## EXERCISE DETAILS
Set down exactly, from the records below, the line with "html: <div><span>2) </span><span>Draw" through the line with "none -> <footer>", and nothing else.
Segment Start: SOURCE DATA
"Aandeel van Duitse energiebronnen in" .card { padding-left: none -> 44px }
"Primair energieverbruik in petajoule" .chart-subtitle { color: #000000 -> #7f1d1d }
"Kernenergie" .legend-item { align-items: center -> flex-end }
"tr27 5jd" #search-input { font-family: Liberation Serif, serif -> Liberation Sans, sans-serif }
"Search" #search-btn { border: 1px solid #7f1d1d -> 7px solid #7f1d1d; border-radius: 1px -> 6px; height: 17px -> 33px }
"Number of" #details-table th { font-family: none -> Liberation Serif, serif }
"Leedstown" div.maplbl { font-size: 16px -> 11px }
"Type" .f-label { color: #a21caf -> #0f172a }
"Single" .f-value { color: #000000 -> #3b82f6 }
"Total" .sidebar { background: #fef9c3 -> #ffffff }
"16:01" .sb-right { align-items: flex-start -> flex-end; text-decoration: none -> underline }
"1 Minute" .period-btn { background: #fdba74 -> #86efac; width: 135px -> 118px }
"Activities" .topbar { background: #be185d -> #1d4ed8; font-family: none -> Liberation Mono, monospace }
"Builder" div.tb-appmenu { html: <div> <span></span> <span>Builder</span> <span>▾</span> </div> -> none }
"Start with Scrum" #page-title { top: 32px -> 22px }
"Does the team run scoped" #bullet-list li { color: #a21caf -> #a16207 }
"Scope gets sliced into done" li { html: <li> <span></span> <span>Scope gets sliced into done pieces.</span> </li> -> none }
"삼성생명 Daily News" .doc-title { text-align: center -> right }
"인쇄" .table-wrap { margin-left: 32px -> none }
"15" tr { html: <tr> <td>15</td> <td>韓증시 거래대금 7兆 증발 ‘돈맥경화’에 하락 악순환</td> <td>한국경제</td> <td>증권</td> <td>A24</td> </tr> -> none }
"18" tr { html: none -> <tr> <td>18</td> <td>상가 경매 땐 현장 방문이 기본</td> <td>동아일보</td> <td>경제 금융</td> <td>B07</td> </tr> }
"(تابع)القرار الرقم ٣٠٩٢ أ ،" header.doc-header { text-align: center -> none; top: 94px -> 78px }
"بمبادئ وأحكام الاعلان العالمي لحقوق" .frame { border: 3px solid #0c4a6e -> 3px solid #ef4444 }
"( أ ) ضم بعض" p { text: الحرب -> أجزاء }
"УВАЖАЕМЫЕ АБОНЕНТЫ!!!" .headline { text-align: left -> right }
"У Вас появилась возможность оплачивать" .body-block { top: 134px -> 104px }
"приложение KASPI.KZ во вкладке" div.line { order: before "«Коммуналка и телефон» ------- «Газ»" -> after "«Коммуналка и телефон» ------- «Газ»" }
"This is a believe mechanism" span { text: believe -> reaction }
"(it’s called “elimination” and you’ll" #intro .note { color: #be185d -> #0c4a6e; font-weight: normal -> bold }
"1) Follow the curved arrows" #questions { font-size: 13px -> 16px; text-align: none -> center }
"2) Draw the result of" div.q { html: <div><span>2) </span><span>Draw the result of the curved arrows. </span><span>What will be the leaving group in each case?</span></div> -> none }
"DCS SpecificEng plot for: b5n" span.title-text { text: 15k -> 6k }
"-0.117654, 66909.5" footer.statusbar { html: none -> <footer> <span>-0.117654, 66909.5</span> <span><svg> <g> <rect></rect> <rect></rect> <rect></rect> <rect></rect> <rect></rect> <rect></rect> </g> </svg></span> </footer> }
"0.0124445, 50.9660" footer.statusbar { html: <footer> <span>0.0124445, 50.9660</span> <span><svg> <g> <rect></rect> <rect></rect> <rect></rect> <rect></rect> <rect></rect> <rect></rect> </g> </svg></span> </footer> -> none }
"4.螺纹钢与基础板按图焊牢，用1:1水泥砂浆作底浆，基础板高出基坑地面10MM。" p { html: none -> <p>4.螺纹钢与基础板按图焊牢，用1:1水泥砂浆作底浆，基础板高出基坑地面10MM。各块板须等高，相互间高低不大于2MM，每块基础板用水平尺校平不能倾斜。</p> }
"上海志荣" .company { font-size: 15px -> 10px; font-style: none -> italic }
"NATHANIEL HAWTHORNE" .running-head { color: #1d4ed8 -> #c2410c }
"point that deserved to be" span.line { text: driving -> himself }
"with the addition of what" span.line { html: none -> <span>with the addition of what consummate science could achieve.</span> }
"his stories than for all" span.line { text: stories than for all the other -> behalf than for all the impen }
Segment End: SOURCE DATA
## WRITTEN REPLY
"2) Draw the result of" div.q { html: <div><span>2) </span><span>Draw the result of the curved arrows. </span><span>What will be the leaving group in each case?</span></div> -> none }
"DCS SpecificEng plot for: b5n" span.title-text { text: 15k -> 6k }
"-0.117654, 66909.5" footer.statusbar { html: none -> <footer> <span>-0.117654, 66909.5</span> <span><svg> <g> <rect></rect> <rect></rect> <rect></rect> <rect></rect> <rect></rect> <rect></rect> </g> </svg></span> </footer> }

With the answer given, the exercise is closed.